[[ PROVIDED DATA open ]]

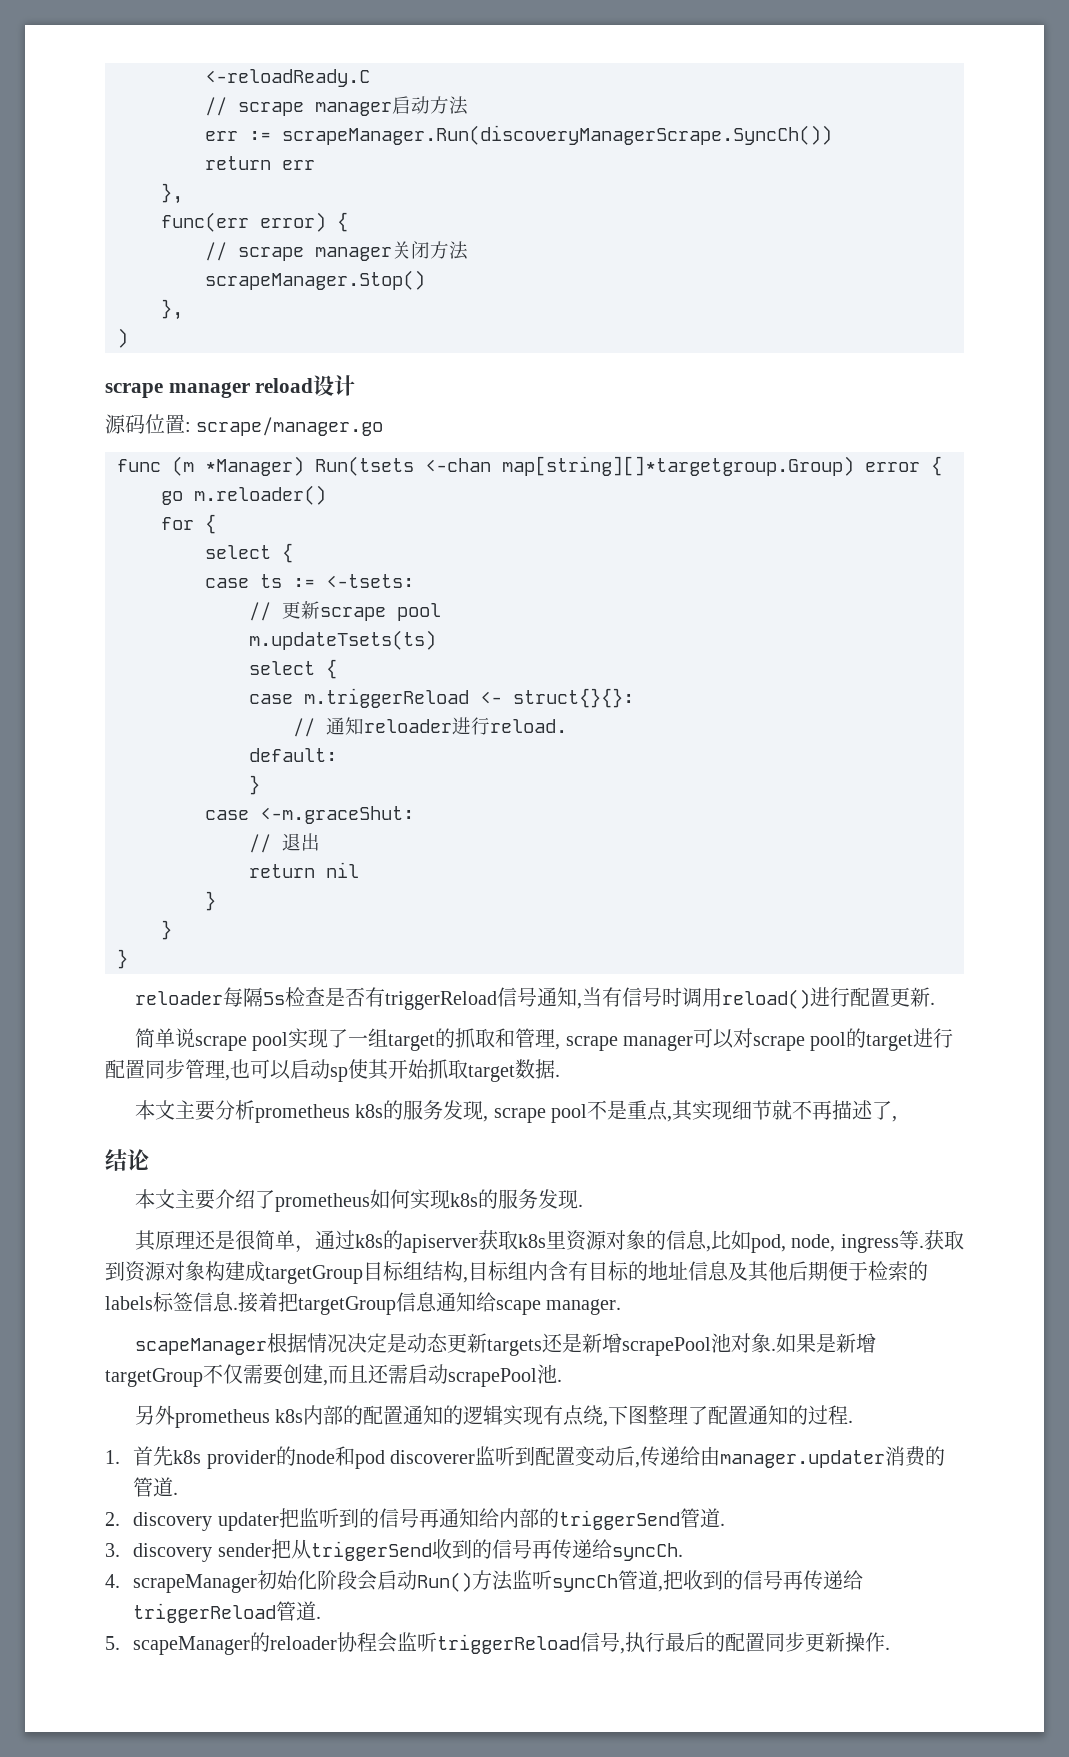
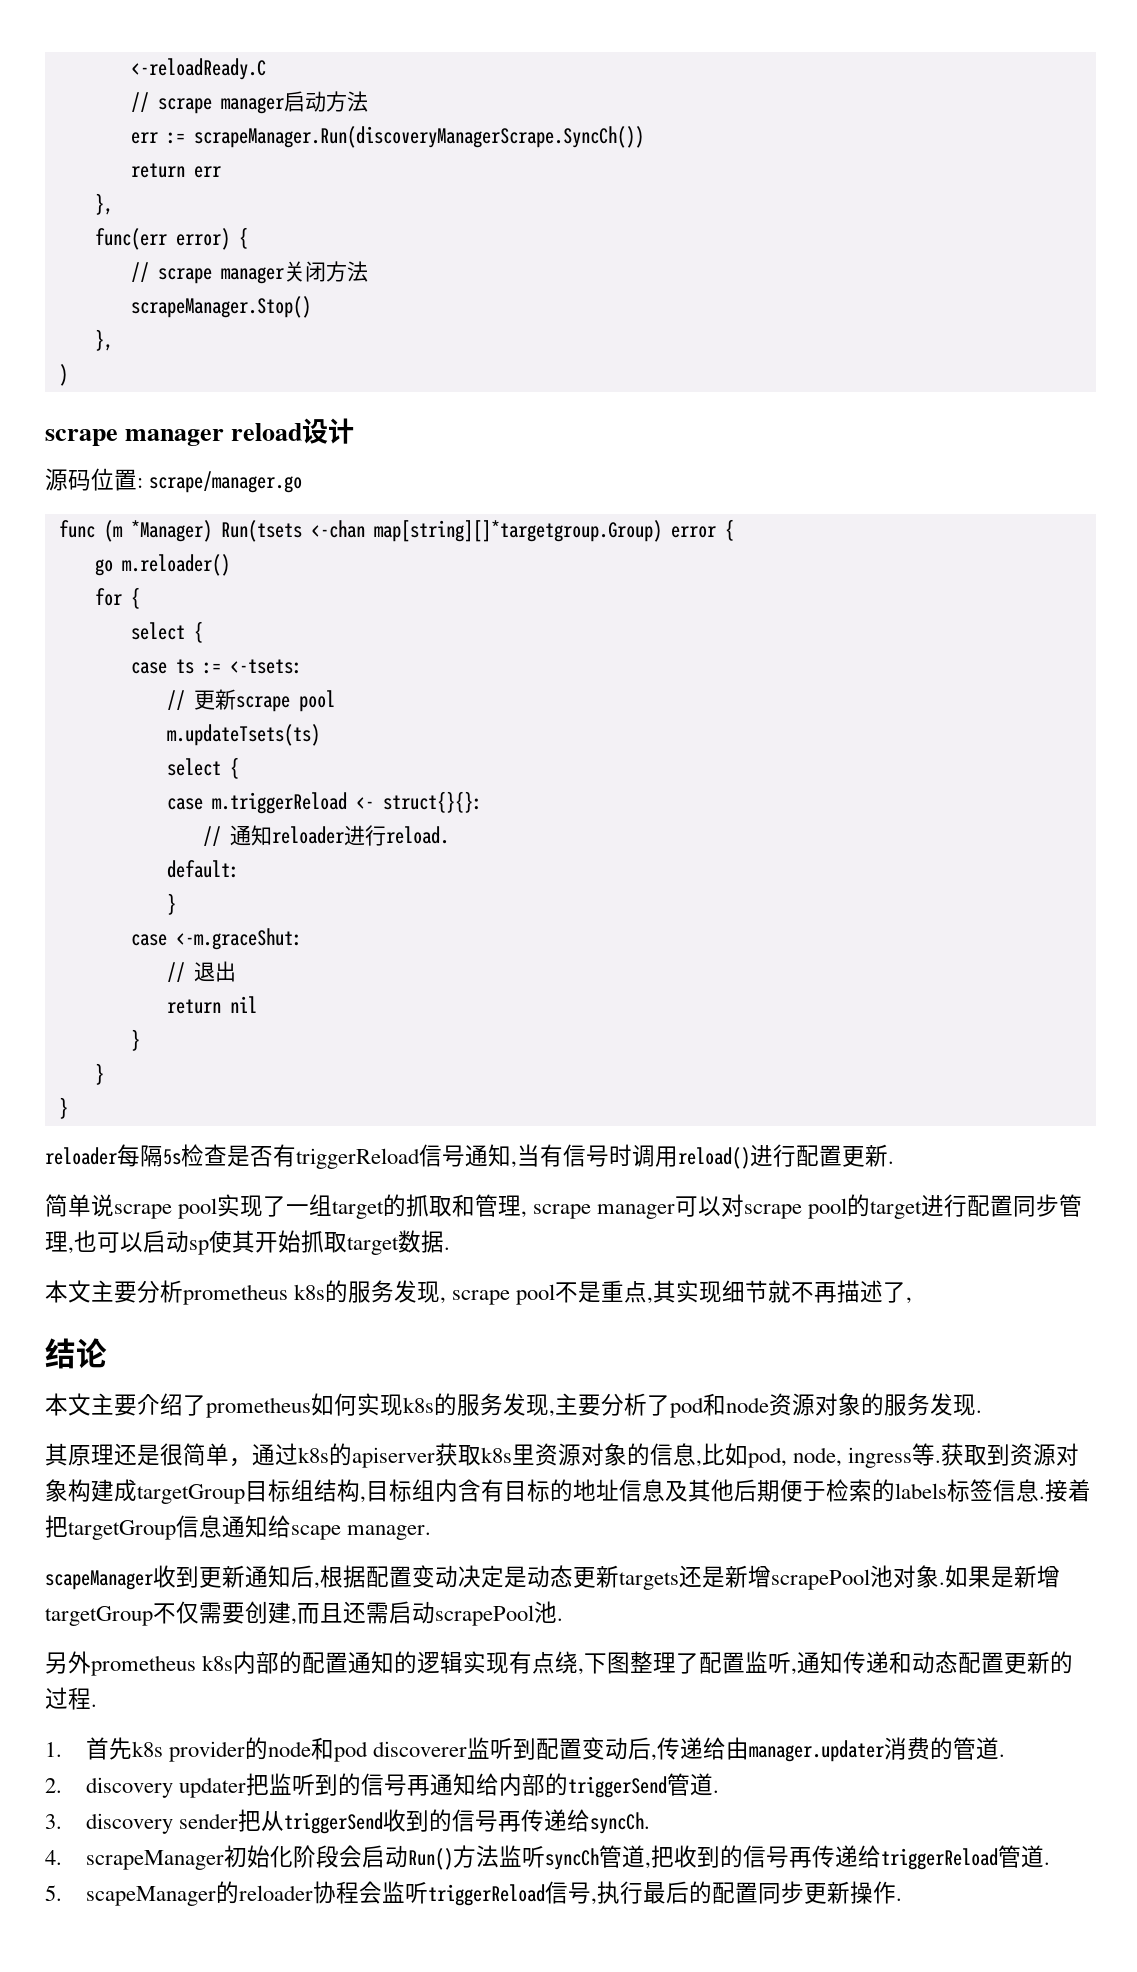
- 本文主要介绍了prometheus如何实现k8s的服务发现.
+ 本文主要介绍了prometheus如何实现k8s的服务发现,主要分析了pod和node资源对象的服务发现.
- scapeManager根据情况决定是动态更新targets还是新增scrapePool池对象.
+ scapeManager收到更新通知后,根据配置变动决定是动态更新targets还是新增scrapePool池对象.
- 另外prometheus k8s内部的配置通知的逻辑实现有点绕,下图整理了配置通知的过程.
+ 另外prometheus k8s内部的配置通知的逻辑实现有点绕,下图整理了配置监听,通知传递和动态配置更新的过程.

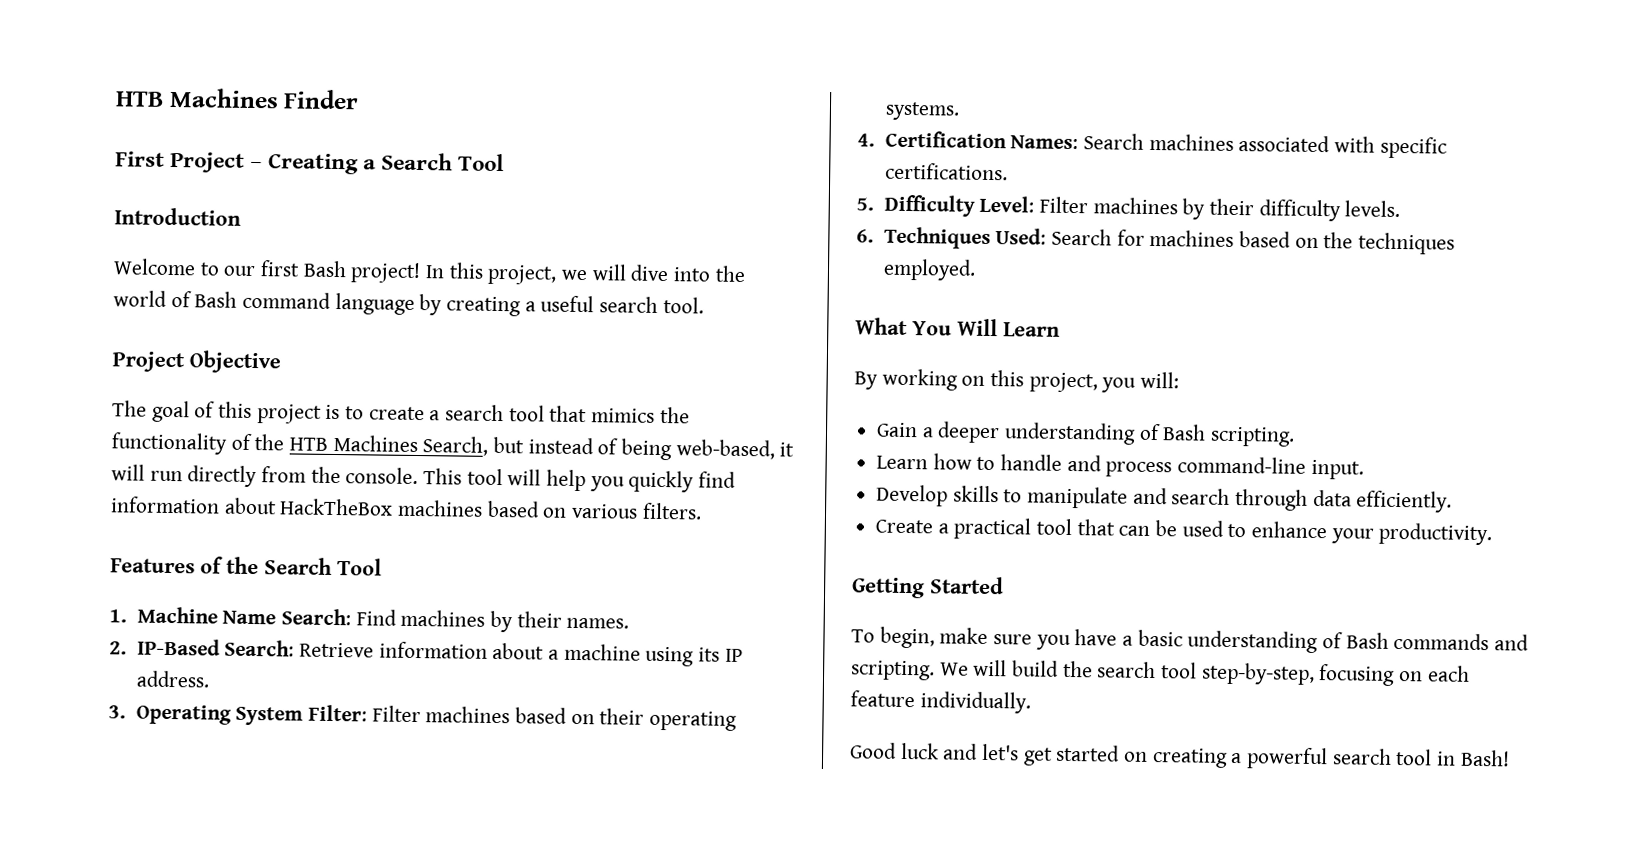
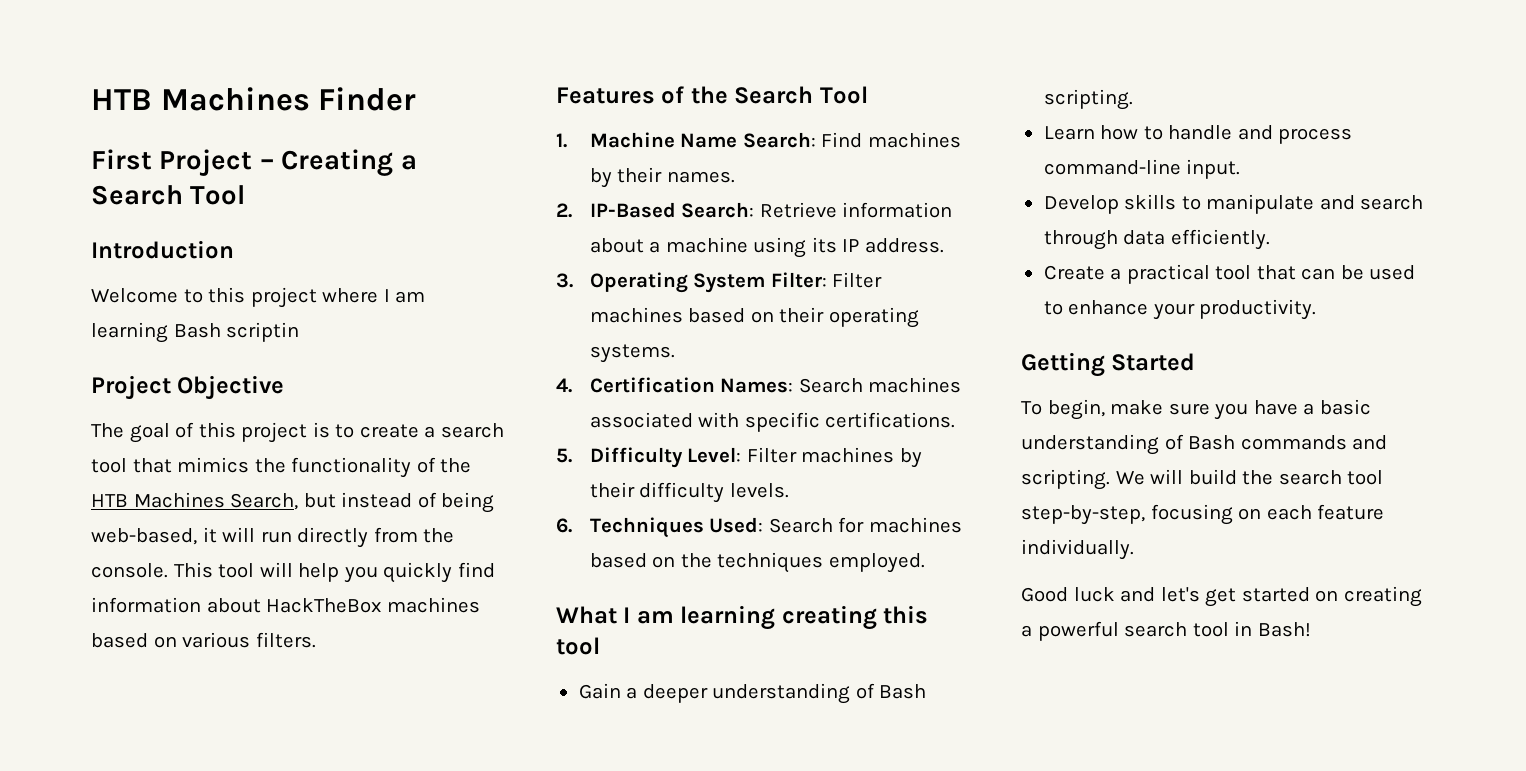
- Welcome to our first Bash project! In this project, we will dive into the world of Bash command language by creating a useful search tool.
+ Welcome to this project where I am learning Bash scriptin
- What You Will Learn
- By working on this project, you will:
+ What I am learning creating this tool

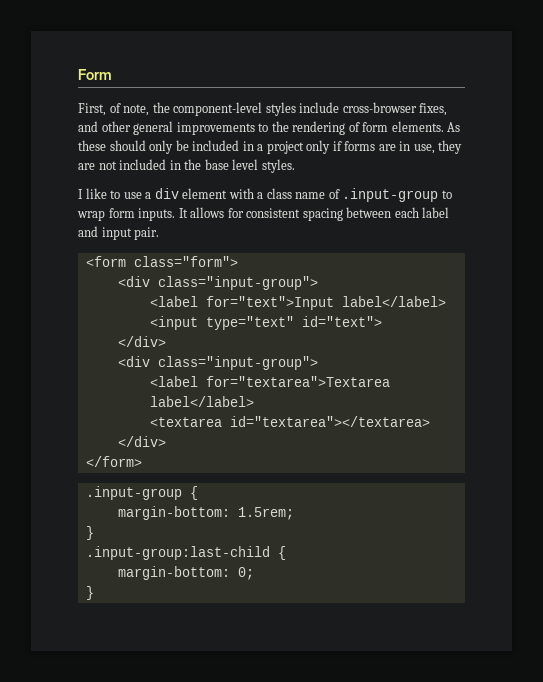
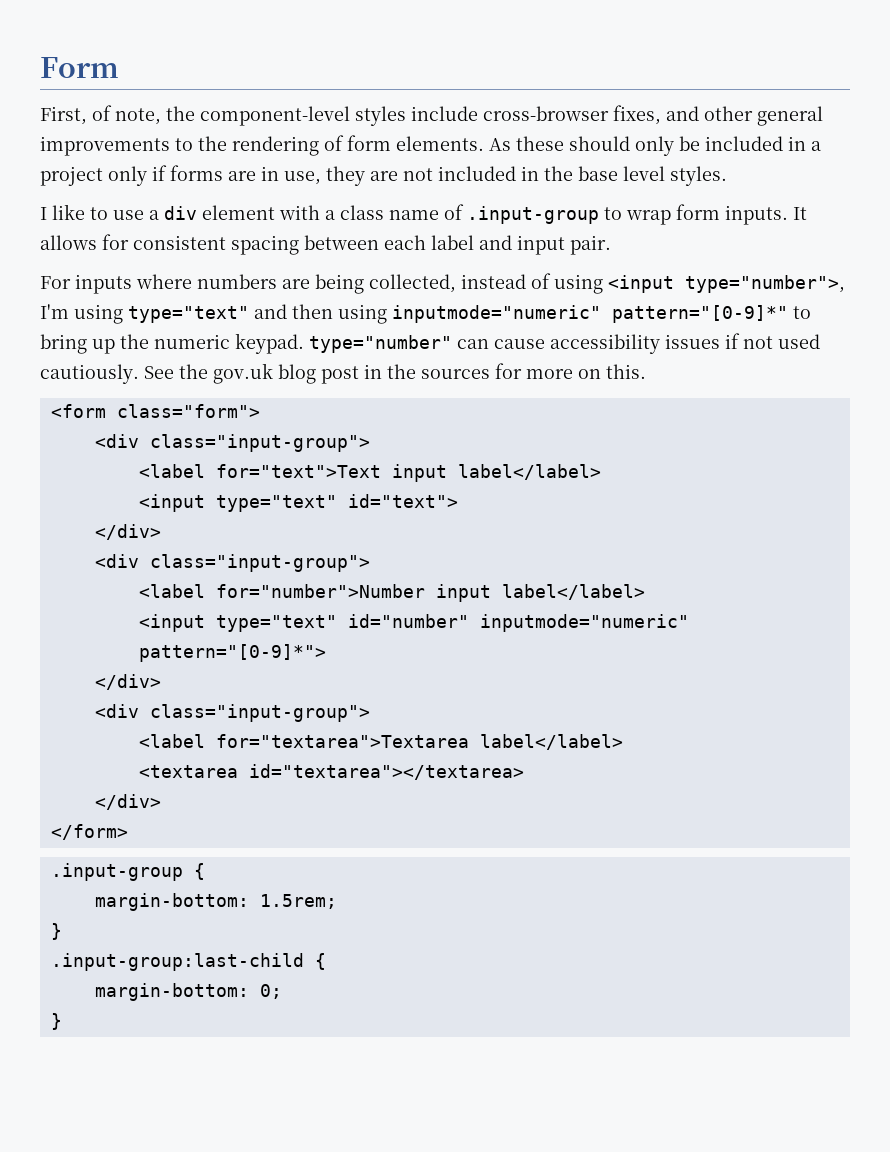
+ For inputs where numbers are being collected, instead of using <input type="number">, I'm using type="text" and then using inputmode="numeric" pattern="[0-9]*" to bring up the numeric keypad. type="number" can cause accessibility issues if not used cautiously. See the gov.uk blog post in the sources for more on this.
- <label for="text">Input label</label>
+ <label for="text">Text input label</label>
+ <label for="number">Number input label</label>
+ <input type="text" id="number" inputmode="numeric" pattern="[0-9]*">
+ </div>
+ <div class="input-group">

[[ PROVIDED DATA closed ]]

WHAT IS REQUIRED - Your task is to copy every line of the entries that contains the string "pattern".

EXERCISE OUTPUT -
+ For inputs where numbers are being collected, instead of using <input type="number">, I'm using type="text" and then using inputmode="numeric" pattern="[0-9]*" to bring up the numeric keypad. type="number" can cause accessibility issues if not used cautiously. See the gov.uk blog post in the sources for more on this.
+ <input type="text" id="number" inputmode="numeric" pattern="[0-9]*">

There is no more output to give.